One of the snowballers yelled, “I’ll bet nobody can hit the trolley!” Dumb me — I took him up on it.
by Dave Riley
Some months ago I complained to Mrs. R that old folks, of which I am one, are too set in their ways. “They can’t stand change,” I said.
But she stuck up for the geezer generation — in a way. “I think young people resist change as much as anyone,” she said. “Can’t you ever remember as a kid being upset over something new coming into your life?”
“Never!” I said — a little too forcefully I’m afraid. “Not once ever.”
I forgot all about that conversation until a few weeks ago when the subject of trolleys came up and suddenly I realized there was at least one change in my young life that I resisted bitterly. It occurred when Bangor dismantled its trolley system.

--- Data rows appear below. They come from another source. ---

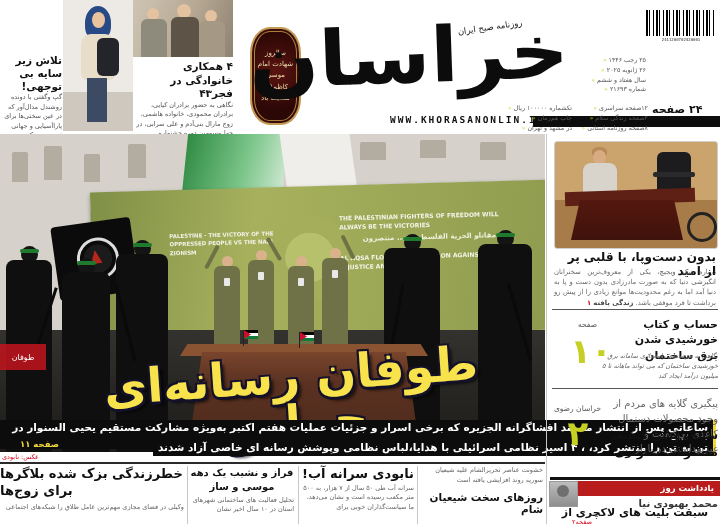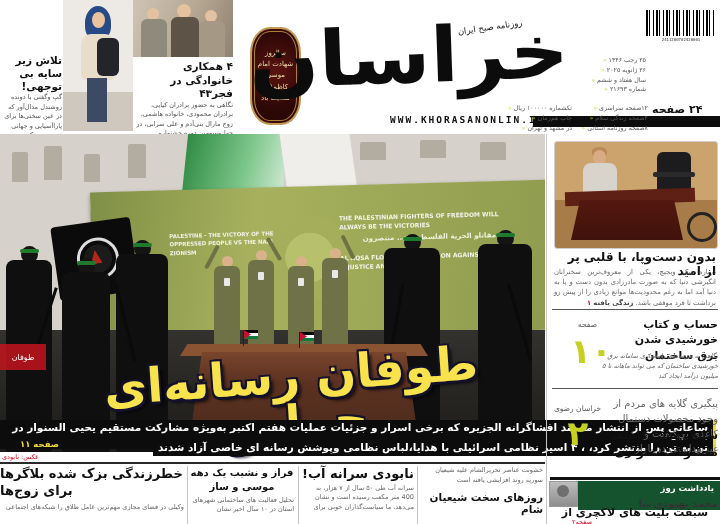--- a/index.html
+++ b/index.html
@@ -132,21 +132,21 @@
   #sb2-title{left:614px;top:317px;width:104px;font-size:11px;font-weight:bold;color:#111;line-height:1.4;text-align:right;}
   #sb2-label{left:578px;top:320px;width:32px;text-align:left;}
   #sb2-num{left:570px;top:334px;width:42px;text-align:center;}
   #sb2-body{left:600px;top:352px;width:118px;font-size:6.5px;color:#666;line-height:1.5;text-align:right;font-style:italic;}
   #sb-rule2{left:552px;top:388px;width:166px;background:#555;}
   #sb3-kicker{left:612px;top:396px;width:106px;font-size:10px;color:#666;line-height:1.5;text-align:right;}
   #sb3-label{left:554px;top:404px;width:54px;text-align:left;}
   #sb3-num{left:560px;top:416px;width:36px;text-align:center;}
   #sb3-title{left:600px;top:427px;width:118px;font-size:11.5px;font-weight:bold;color:#111;line-height:1.5;text-align:right;}
   #sb-blackbar{left:550px;top:477px;width:170px;height:3px;background:#111;}
-  #note-banner{left:578px;top:481px;width:142px;height:29px;background:#14532d;color:#fff;font-size:8.5px;
+  #note-banner{left:578px;top:481px;width:142px;height:15px;background:#b91c1c;color:#fff;font-size:8.5px;
                font-weight:bold;text-align:right;padding:2px 6px 0 0;box-sizing:border-box;}
   #note-photo{left:549px;top:481px;width:27px;height:24px;background:linear-gradient(#bdbdbd,#8e8e8e);border:1px solid #999;}
   #note-photo::after{content:"";position:absolute;left:7px;top:3px;width:12px;height:12px;background:#6f6f6f;border-radius:50%;}
   #note-author{left:578px;top:498px;width:140px;font-size:10px;font-weight:bold;color:#333;text-align:right;}
   #note-title{left:552px;top:506px;width:166px;font-size:11px;font-weight:bold;color:#111;text-align:center;}
   #note-pageref{left:552px;top:518px;width:40px;font-size:6.5px;color:#d6001c;text-align:right;}
 </style>
 </head>
 <body>
 
@@ -322,21 +322,21 @@
     <div class="bcol-body tiny">وکیلی در فضای مجازی مهم‌ترین عامل طلاق را شبکه‌های اجتماعی</div>
   </div>
   <div class="rule-v" style="left:187px;top:466px;height:58px;"></div>
   <div class="bcol" id="col-build">
     <div class="bcol-title">فراز و نشیب یک دهه موسی و ساز</div>
     <div class="bcol-body tiny">تحلیل فعالیت های ساختمانی شهرهای استان در ۱۰ سال اخیر نشان</div>
   </div>
   <div class="rule-v" style="left:298px;top:466px;height:58px;"></div>
   <div class="bcol" id="col-water">
     <div class="bcol-title">نابودی سرانه آب!</div>
-    <div class="bcol-body tiny">سرانه آب طی ۵۰ سال از ۷ هزار، به 400 متر مکعب رسیده است و نشان می‌دهد، ما سیاست‌گذاران خوبی برای</div>
+    <div class="bcol-body tiny">سرانه آب طی ۵۰ سال از ۷ هزار، به ۵۰۰ متر مکعب رسیده است و نشان می‌دهد، ما سیاست‌گذاران خوبی برای</div>
   </div>
   <div class="rule-v" style="left:417px;top:466px;height:58px;"></div>
   <div class="bcol" id="col-sham">
     <div class="bcol-kicker">خشونت عناصر تحریرالشام علیه شیعیان سوریه روند افزایشی یافته است</div>
     <div class="bcol-title">روزهای سخت شیعیان شام</div>
   </div>
 
   <div class="rule-v" id="sb-divider"></div>
 
   <div class="abs" id="nick-photo">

I loved trolleys. I drew pictures of them and their tracks, rode them endlessly and wanted to be a motorman when I grew up. When I drew trolley tracks at school, Mary Ella Ginn who sat near me at the Mary Snow School, thought I was totally weird.
One day Mr. Sproul, a conductor I knew well, let me take the controls for a few minutes on lower Main Street, after making me promise I would tell no one. I promised, and told the whole class the next morning.
Because of one incident, I had a notorious reputation with the people who ran the system. Early in the winter’s gloom of a weekday evening, a gang of us were out on Poplar Street throwing snowballs when along came the dinnertime run, about to disgorge several of the neighborhood fathers. One of the snowballers yelled, “I’ll bet nobody can hit the trolley!”
Dumb me — I took him up on it. Now a trolley window isn’t tough to hit. It’s a great big flat pane covering almost half the front. And a trolley going five miles an hour on a fixed track isn’t really a moving target. Snowballs went flying, and instantly the car was under siege. The missiles flattened out as they hit the metal side, part of each sticking to the car and the rest falling to the ground.
Only mine didn’t fall to the ground, mainly because shatterproof glass apparently had yet to find its way into the Bangor trolley inventory. It went right through the front window and hit poor Mr. Randall. The car stopped, and the motorman and several passengers got out looking for all the world like the Pinkerton men pursuing Butch and Sundance.
Now friends stick together in situations like this, right? Right. And mine did too. When the motorman asked, “Who did this?” they all stuck together and pointed directly at me. As the wannabe cops surrounded me, I decided honesty was the best policy. Can you believe it? Two dumb moves inside of two minutes. The motorman got my name and phone number. That night when I walked into the living room and asked, “Dad what do you suppose a trolley window costs?”, he knew instantly I wasn’t asking for help with my math homework.
I wasn’t banned from the Bangor trolley system in spite of my attack. I continued to ride with the fascination of a world traveler. Passing through the crowds of downtown shoppers at Christmastime was my substitute for being on a double-decker on Bond Street in London.
Eventually, when I was eleven and in the fifth grade, my beloved trolleys disappeared. The authorities (or, as I probably said at the time, the stupid idiots) who ran our little world decided that the Bangor area could be better served by buses that didn’t run on tracks and thus could easily change routes as the city’s residential and business geography evolved. According to the Bangor Daily News, the last passenger runs occurred on December 30, 1945, and buses took over early the next morning.
The day after the trolley system shut down, some of the guys were playing on Poplar Street. Suddenly, like an apparition rising out of a dream, up Poplar Street came a trolley. The trolley — it turned out to be Car 40 — came closer, slowed, and then stopped. On board were a half-dozen or so adults.
“Would you like to ride a few blocks?” a businessman in a suit asked.
The guys looked at each other a bit warily. “It’s free,” the man said. He explained that he and others were taking Car 40 for its final ride around the system. The man turned out to be Edward Graham, President of the Bangor Hydro-Electric Company, which had run the system.
The guys got on and for a few final moments savored the magic that was Car 40. After a few blocks, they all got off, realizing that if they went to the end of the line, they would have a long walk home. The car went on without them, reaching the barn late in the afternoon.
At 4:26 p.m., according to the Bangor Daily News, Mr. Graham turned off the current from the huge 650 volt d.c. generator that had powered the system for years. A few minutes later he cut the power from the A.C. motor that drove the generator.